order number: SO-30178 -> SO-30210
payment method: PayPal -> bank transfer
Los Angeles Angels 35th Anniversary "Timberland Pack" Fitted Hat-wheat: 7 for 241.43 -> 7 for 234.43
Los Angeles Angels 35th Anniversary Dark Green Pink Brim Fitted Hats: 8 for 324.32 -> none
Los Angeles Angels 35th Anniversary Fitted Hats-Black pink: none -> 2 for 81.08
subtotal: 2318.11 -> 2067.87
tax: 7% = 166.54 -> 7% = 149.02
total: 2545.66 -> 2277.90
==
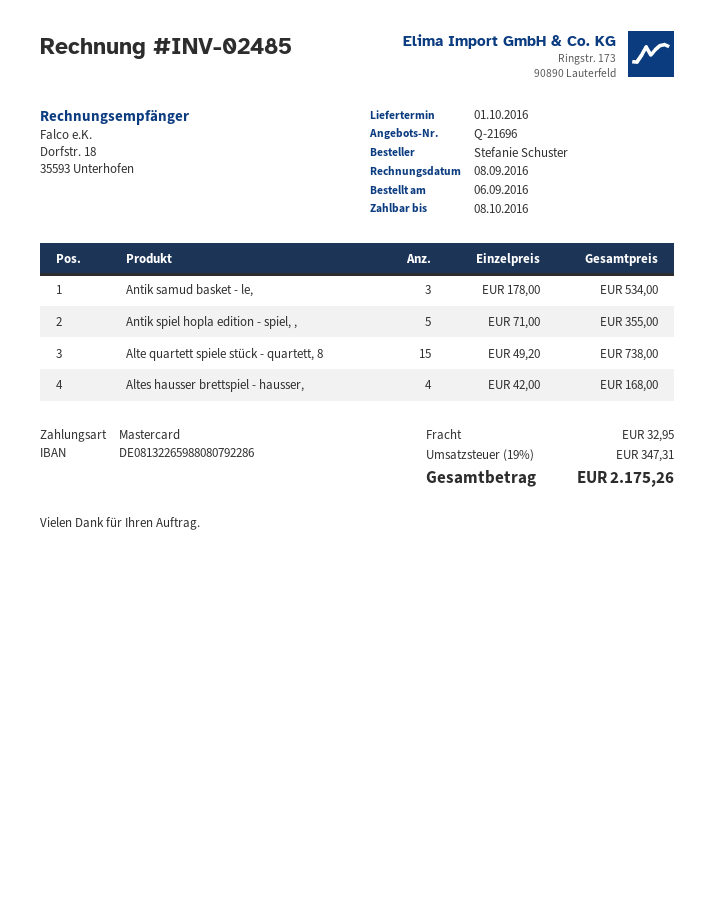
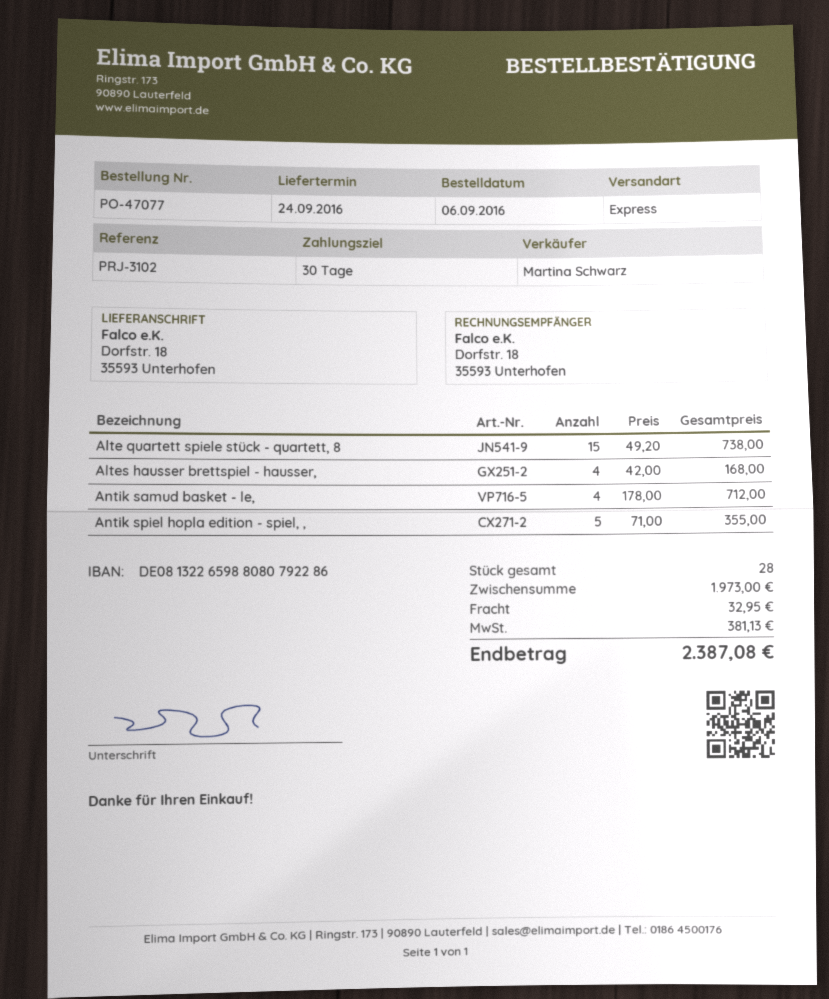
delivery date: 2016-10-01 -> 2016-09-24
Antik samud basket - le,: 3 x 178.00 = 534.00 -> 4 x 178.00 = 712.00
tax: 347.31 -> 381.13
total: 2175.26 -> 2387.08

Your task: Each line in the data where the string "Fitted" occurs should be identified and copied.

Solution to the exercise:
Los Angeles Angels 35th Anniversary "Timberland Pack" Fitted Hat-wheat: 7 for 241.43 -> 7 for 234.43
Los Angeles Angels 35th Anniversary Dark Green Pink Brim Fitted Hats: 8 for 324.32 -> none
Los Angeles Angels 35th Anniversary Fitted Hats-Black pink: none -> 2 for 81.08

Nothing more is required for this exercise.